Task brief
Every line in the records below that holds "пенала" must be identified and copied.

Data for the task
==================================================

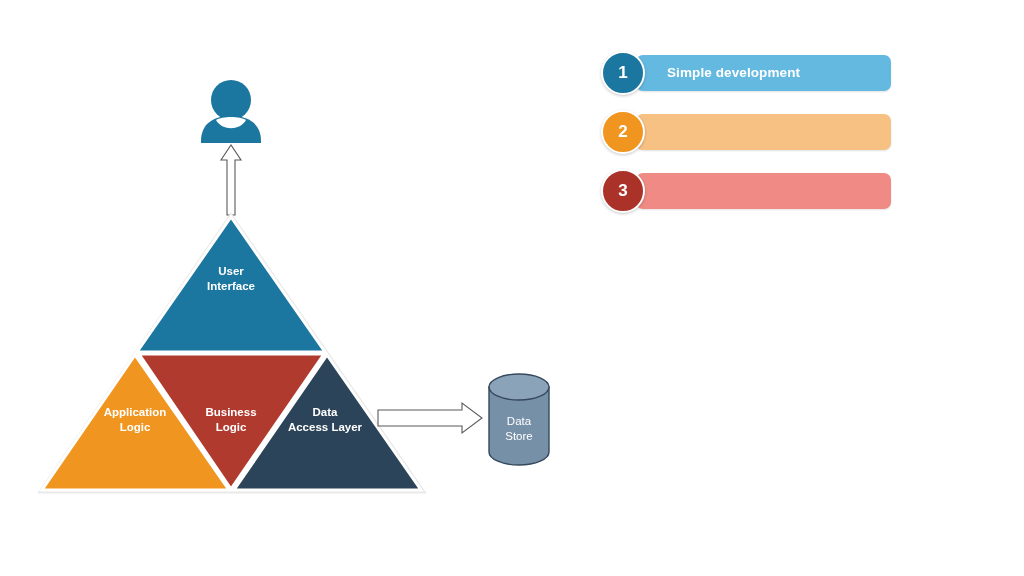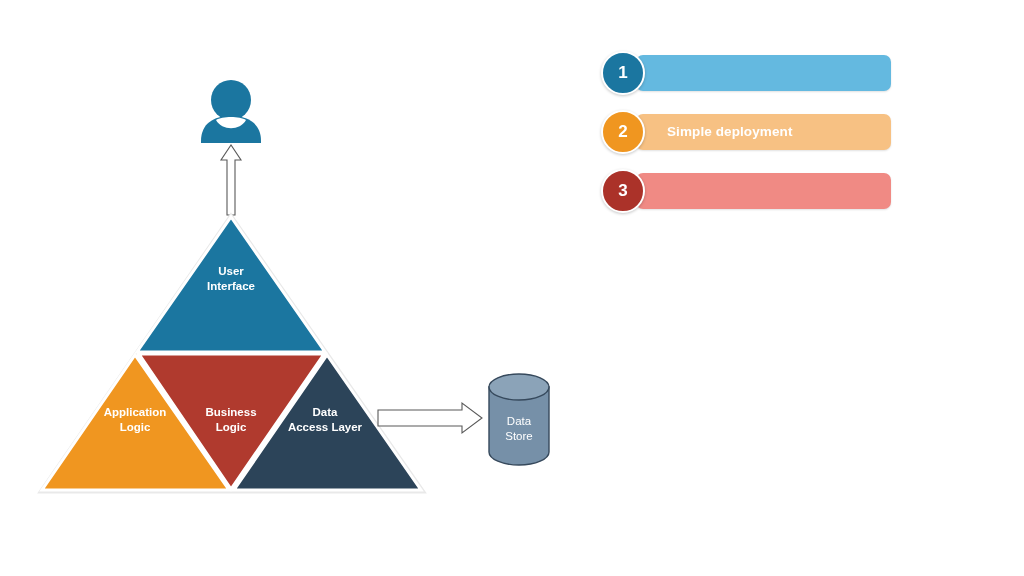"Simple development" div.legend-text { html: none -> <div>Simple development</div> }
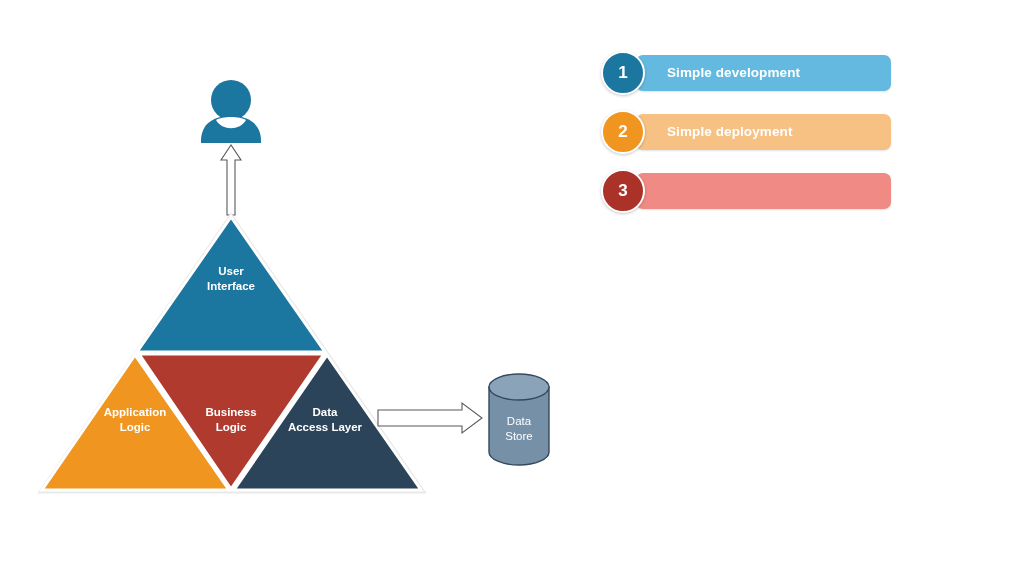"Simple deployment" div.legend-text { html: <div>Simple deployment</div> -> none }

==================================================

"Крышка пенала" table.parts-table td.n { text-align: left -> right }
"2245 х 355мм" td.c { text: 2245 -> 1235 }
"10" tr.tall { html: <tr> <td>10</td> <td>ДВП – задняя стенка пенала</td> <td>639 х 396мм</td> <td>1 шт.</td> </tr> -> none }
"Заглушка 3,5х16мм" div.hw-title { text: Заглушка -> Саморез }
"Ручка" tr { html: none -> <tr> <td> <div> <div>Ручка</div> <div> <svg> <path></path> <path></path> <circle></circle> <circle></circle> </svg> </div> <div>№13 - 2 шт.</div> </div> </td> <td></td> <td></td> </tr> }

==================================================

Finished task
"Крышка пенала" table.parts-table td.n { text-align: left -> right }
"10" tr.tall { html: <tr> <td>10</td> <td>ДВП – задняя стенка пенала</td> <td>639 х 396мм</td> <td>1 шт.</td> </tr> -> none }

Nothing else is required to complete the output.